16.Hoseok, głosowanie i nagranie

907 115 32
                                    

Przez cały poniedziałkowy ranek Hoseok chodził niespokojny. Namjoon widząc go takiego, polecił mu jedną piosenkę, tak dla uspokojenia. Jednak po pierwszych dziesięciu sekundach czołówki "Boku no Pico" Hoseok rzucił w przyjaciela telefonem mówiąc przy tym, że jest pojebany i ma skończyć z oglądaniem anime.

Dziesięć minut przed południem wszyscy zebrali się w tej samej sali co ostatnio, dodatkowo pojawił się jeszcze Seokjin ze swoim laptopem. Równo w południe głosowanie zostało zamknięte i pozostało tylko zliczyć głosy przez Kima.

Wszyscy czekali w napięciu, niczym Namjoon, który dopiero co zamówił tom mangi "Show me your gun" i wypatruje listonosza przez okno.

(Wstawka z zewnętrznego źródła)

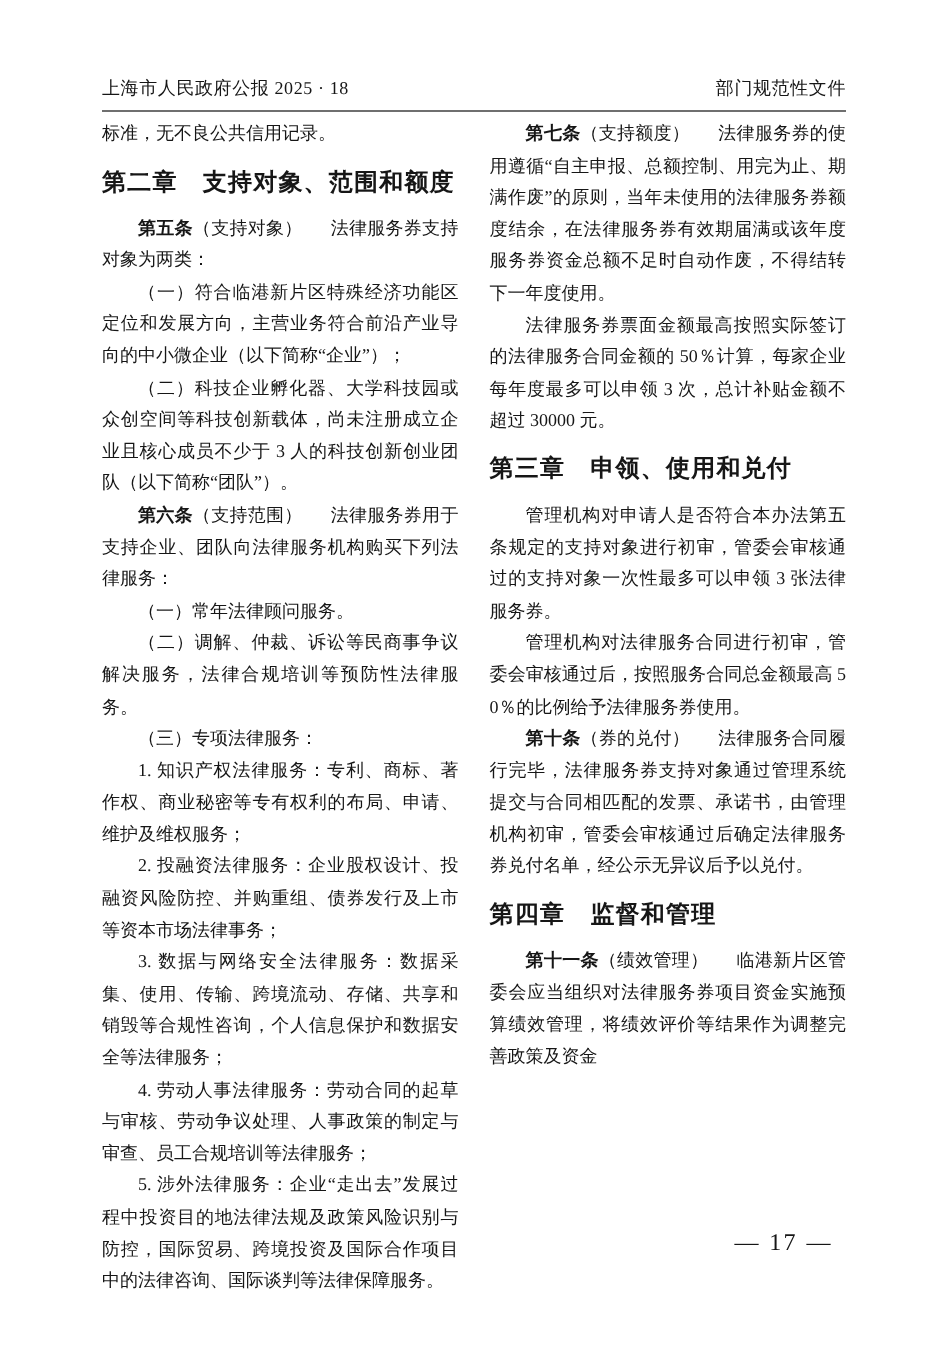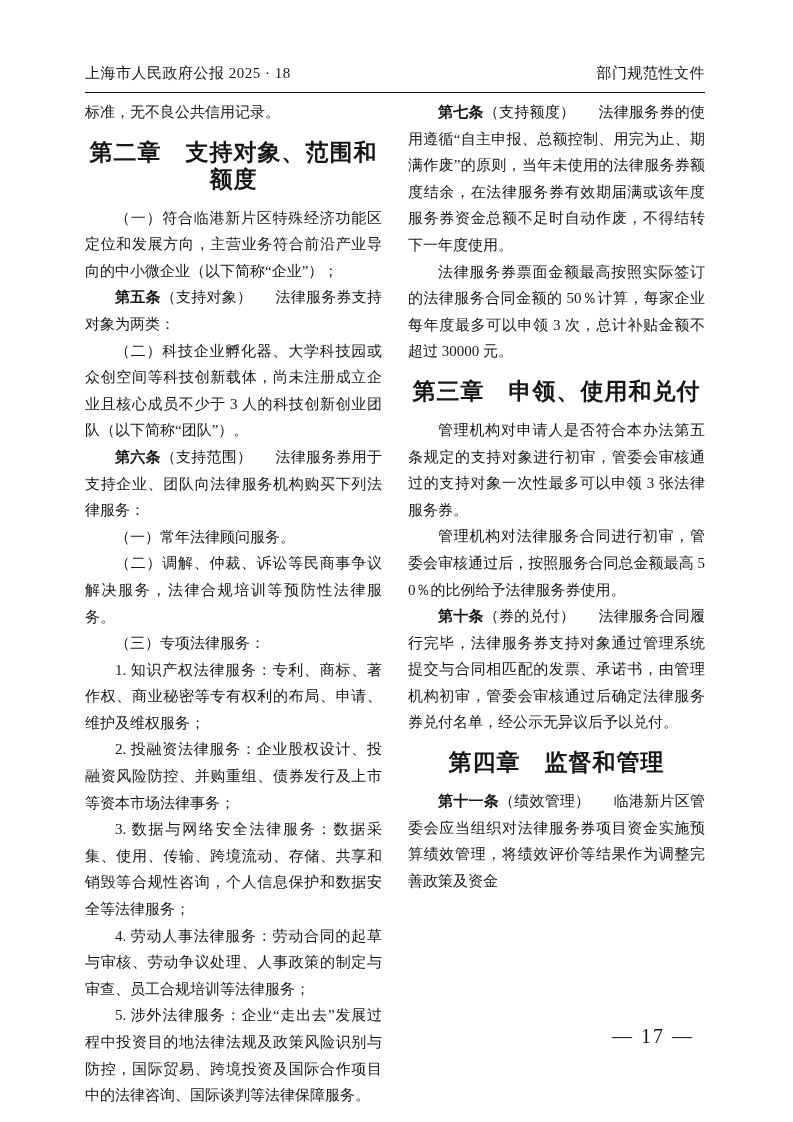--- a/index.html
+++ b/index.html
@@ -62,23 +62,23 @@
     text-indent: 0;
   }
   .art-num {
     font-weight: bold;
   }
   .art-gap {
     display: inline-block;
     width: 1.55em;
   }
   .chapter {
-    font-size: 23px;
+    font-size: 20px;
     font-weight: bold;
-    text-align: center;
+    text-align: left;
     line-height: 27px;
     margin: 13px 0 12px 0;
     letter-spacing: 1px;
   }
   .footer {
     position: absolute;
     top: 1025px;
     right: 99px;
     font-size: 20px;
     letter-spacing: 2px;
@@ -91,22 +91,22 @@
 <div class="page">
   <div class="header">
     <span>上海市人民政府公报 2025 · 18</span>
     <span>部门规范性文件</span>
   </div>
   <div class="header-rule"></div>
   <div class="columns">
     <div class="column" id="col-left">
         <p class="para no-indent">标准，无不良公共信用记录。</p>
         <div class="chapter">第二章　支持对象、范围和额度</div>
+        <p class="para"><span class="art-num">第五条</span><span class="art-label">（支持对象）</span><span class="art-gap"></span><span>法律服务券支持对象为两类：</span></p>
         <p class="para">（一）符合临港新片区特殊经济功能区定位和发展方向，主营业务符合前沿产业导向的中小微企业（以下简称“企业”）；</p>
-        <p class="para"><span class="art-num">第五条</span><span class="art-label">（支持对象）</span><span class="art-gap"></span><span>法律服务券支持对象为两类：</span></p>
         <p class="para">（二）科技企业孵化器、大学科技园或众创空间等科技创新载体，尚未注册成立企业且核心成员不少于 3 人的科技创新创业团队（以下简称“团队”）。</p>
         <p class="para"><span class="art-num">第六条</span><span class="art-label">（支持范围）</span><span class="art-gap"></span><span>法律服务券用于支持企业、团队向法律服务机构购买下列法律服务：</span></p>
         <p class="para">（一）常年法律顾问服务。</p>
         <p class="para">（二）调解、仲裁、诉讼等民商事争议解决服务，法律合规培训等预防性法律服务。</p>
         <p class="para">（三）专项法律服务：</p>
         <p class="para">1. 知识产权法律服务：专利、商标、著作权、商业秘密等专有权利的布局、申请、维护及维权服务；</p>
         <p class="para">2. 投融资法律服务：企业股权设计、投融资风险防控、并购重组、债券发行及上市等资本市场法律事务；</p>
         <p class="para">3. 数据与网络安全法律服务：数据采集、使用、传输、跨境流动、存储、共享和销毁等合规性咨询，个人信息保护和数据安全等法律服务；</p>
         <p class="para">4. 劳动人事法律服务：劳动合同的起草与审核、劳动争议处理、人事政策的制定与审查、员工合规培训等法律服务；</p>
         <p class="para">5. 涉外法律服务：企业“走出去”发展过程中投资目的地法律法规及政策风险识别与防控，国际贸易、跨境投资及国际合作项目中的法律咨询、国际谈判等法律保障服务。</p>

Yoongi natomiast siedział niewzruszony, jakby wynik go w zupełności nie interesował. Jednak w środku szalała w nim burza z piorunami i miał ochotę przytulić Hoseoka albo wywalić wszystkich z pomieszczenia ogłaszając, że wynik się nie liczy, bo dla niego Jung i tak wygrał.

- No więc. - westchnął Seokjin, czym zwrócił uwagę wszystkich obecnych. - Mam już wyniki.

- Pokaż! - Yoongi podbiegł do niego, by móc spojrzeć na ekran laptopa. Odchrząknął, po czym wyprostował marynarkę. - Proszę, pokaż.

Kim przewrócił oczami na zachowanie szefa i wyświetlił wyniki na dużym ekranie za nim.

- A więc jak widzi...

- Wygrałem! Ha! Możesz się wypchać Shin! - krzyknął Hoseok, a wszyscy spojrzeli na niego. - To znaczy...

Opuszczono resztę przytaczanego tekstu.